The Dissenting Reasons of Pepall JA
In contrast, Pepall JA found that the verdict found by the jury was beyond the limit of reasonableness, as it was not one that a properly instructed jury, acting judicially, could reasonably have rendered (Wilis, ONCA, para 65). She agreed with her colleagues’ assessment of the DNA evidence, but parted ways with the majority concerning the probative value of the baton in light of Mr. Sacchetti’s testimony. Ultimately, in her view, the relative weakness of the evidence surrounding the baton, coupled with inconclusive DNA evidence, made the conclusion of guilt unreasonable (para 85).
She made four points about the seized baton. First, neither the victim nor anyone else identified the apartment baton as the weapon used during the crime. Second, Mr. Sacchetti’s testimony identified how the seized baton was dissimilar to the baton used during the robbery — in particular that it had two features not found on the seized baton: a wooden handle and a swivelling metal top. Third, there was no additional evidence connecting the baton found in the apartment to the crime itself. Finally, the probative value of the apartment baton was reduced by the fact that although batons are not common possessions, they are also “not complete rarities” (Wilis, ONCA, paras 71-74).
Pepall JA then reproduced several sections of the trial transcript containing Mr. Sacchetti’s testimony. In each of these sections, Mr. Sacchetti marks the differences between his recollection of the baton used in the invasion and the apartment baton put before him (Wilis, ONCA at paras 76-84). Further, Pepall JA notes that the record indicates that the lighting in the area of the assault was good: Mr.

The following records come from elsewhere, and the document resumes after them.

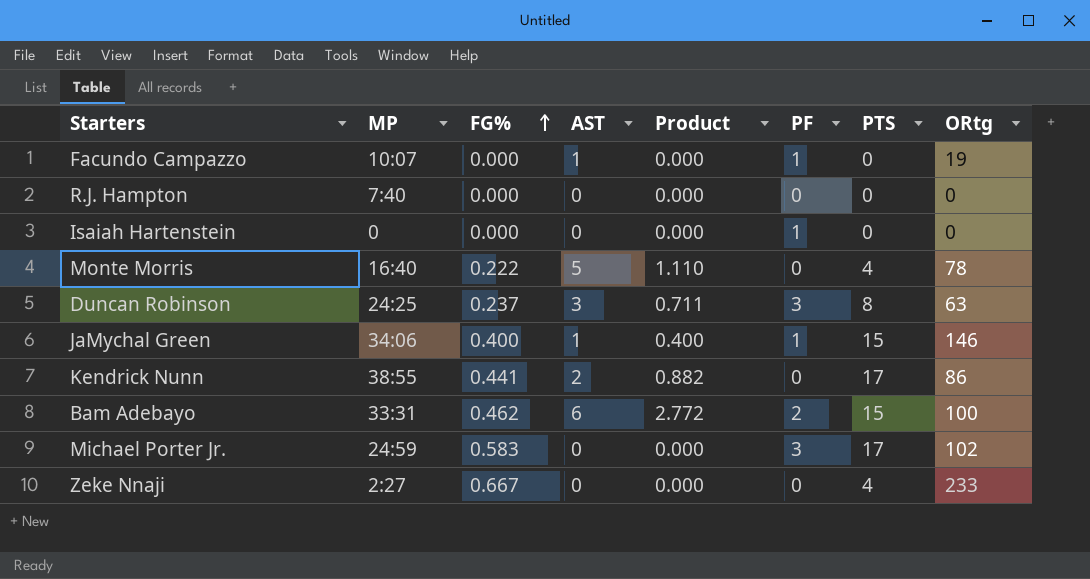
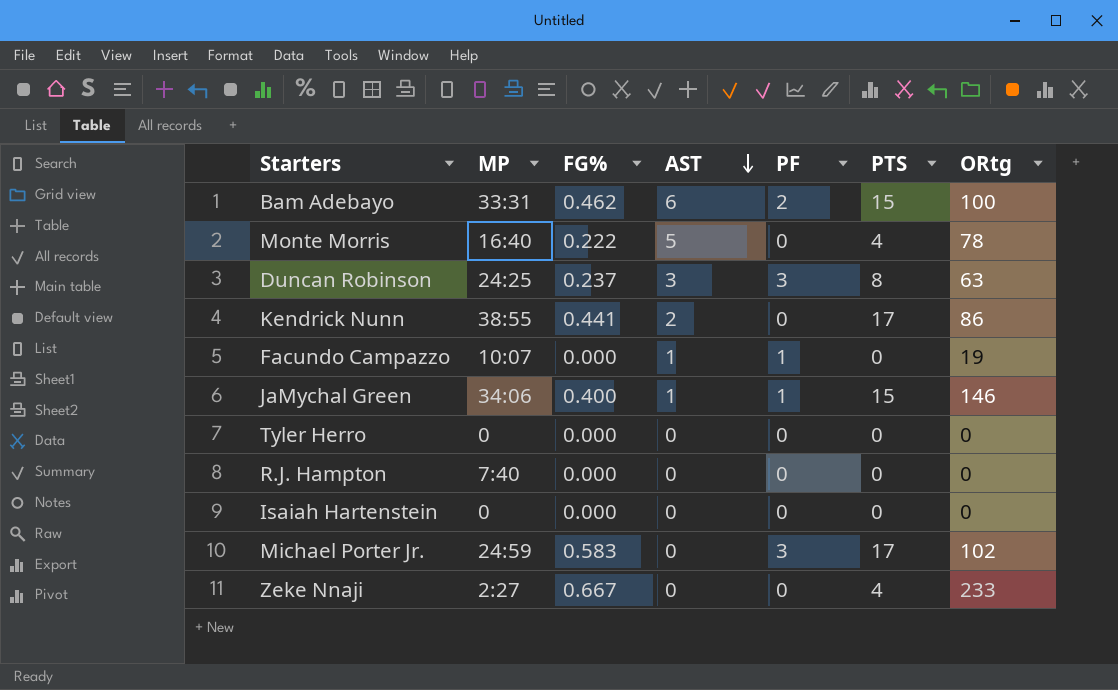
row order: FG% ascending -> AST descending
column Product | formula: [FG%] * [AST] -> none
row Tyler Herro: none -> 0 | 0.000 | 0 | 0 | 0 | 0
Isaiah Hartenstein | PF: 1 -> 0

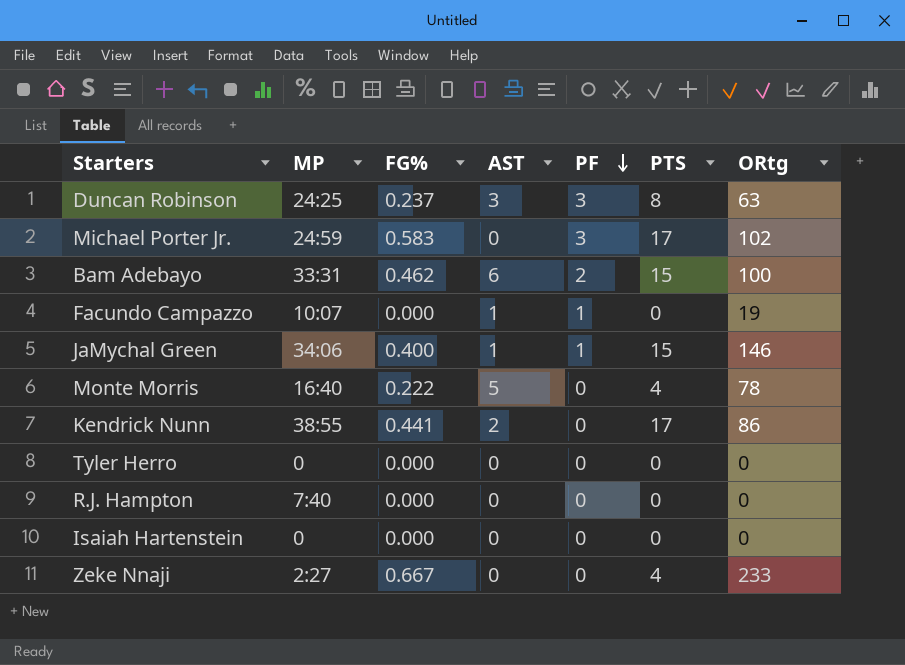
row order: AST descending -> PF descending

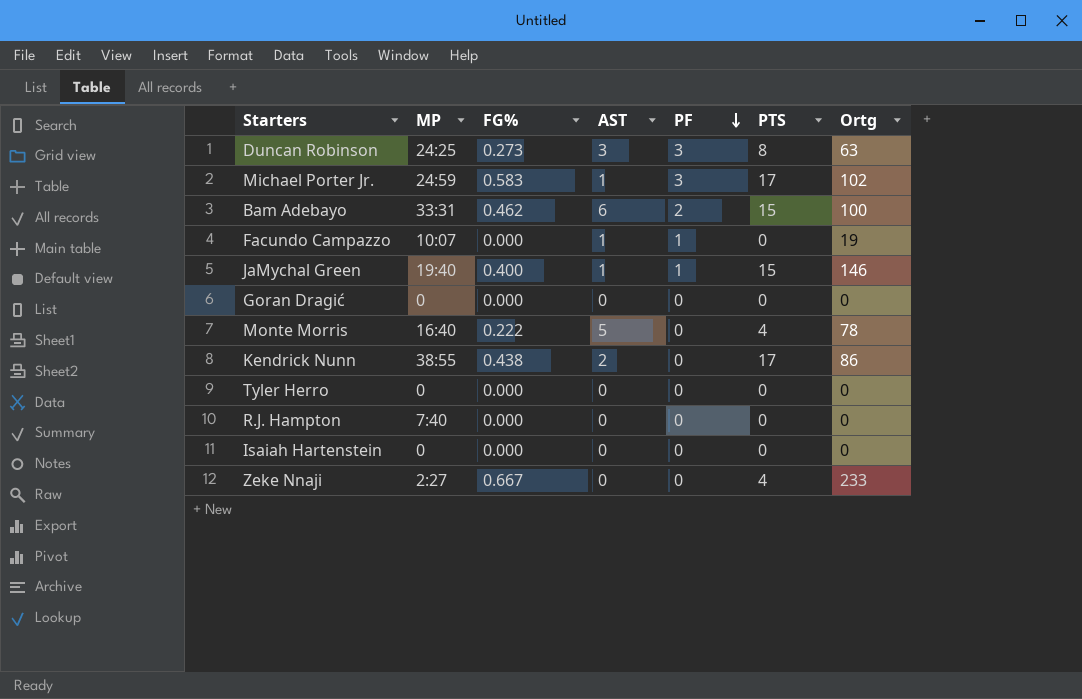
column name: ORtg -> Ortg
Duncan Robinson | FG%: 0.237 -> 0.273
Michael Porter Jr. | AST: 0 -> 1
JaMychal Green | MP: 34:06 -> 19:40
row Goran Dragić: none -> 0 | 0.000 | 0 | 0 | 0 | 0
Kendrick Nunn | FG%: 0.441 -> 0.438

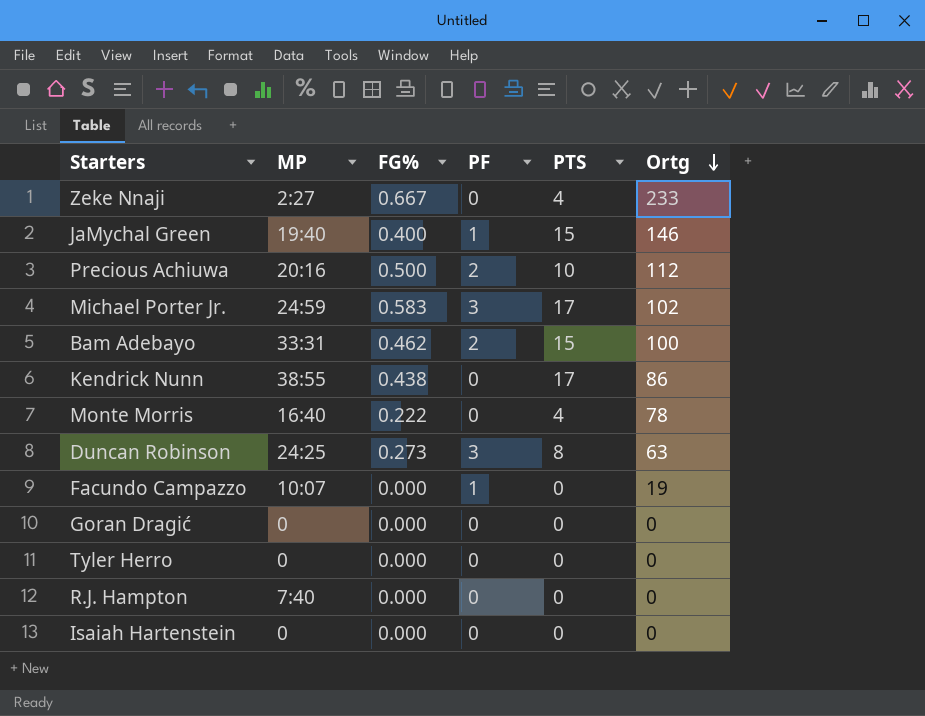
row order: PF descending -> Ortg descending
column AST | position: 4 -> none
row Precious Achiuwa: none -> 20:16 | 0.500 | 2 | 10 | 112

Sacchetti said “it was fully bright,” and an investigating officer who immediately attended the scene described the exterior of the house as “very well lit” (para 84).
In sum, Pepall JA was of the view that a properly instructed jury, acting judicially, could not have reasonably rendered a guilty verdict in this case. She held that the Crown’s evidence amounted to the combination of “inconclusive DNA evidence coupled with a baton that was identified as being dissimilar to that found in the closet of the appellant… and that bore no identifiable connection to the crime scene” (para 85).
These reasons were adopted by Justices Cromwell and Karakatsanis of the Supreme Court.
Comment and Conclusion
This case does not represent a disagreement in the Court of Appeal on a matter of law. Rather, Justices Doherty and Pepall disagreed on how the settled law — the jurisprudence around section 686(1)(a)(i) of the Code — applied to the evidence adduced at trial. This, in itself, is not terribly striking. What is striking, however, is what that settled law is really asking the court to do when reviewing the reasonableness of a jury’s verdict. In essence, it asks a court to cast its eye over the totality of the evidence and then engage in the simultaneous reconstruction and evaluation of the jury’s reasoning process. A court must determine the content and strength of each inference arising out of a piece of evidence, connect these potential inferences, and then evaluate whether the resulting inferential chain is of sufficient integrity to be “reasonable.”
Put in these terms, it is easy to see why two judges, when presented with the same evidentiary matrix and verdict, may come to different conclusions about whether a conviction was unreasonable. At any point in their task of evidentiary reconstruction and inferential evaluation, a judge may fail to consider a potential inference, or discount the validity or strength of any inference based on other evidence. The possible points of divergence seem innumerable. This complexity is further complicated by competing conceptions of whether a particular conclusion, once derived, is itself “reasonable.” Review under section 686(1)(a)(i) is not an enviable task.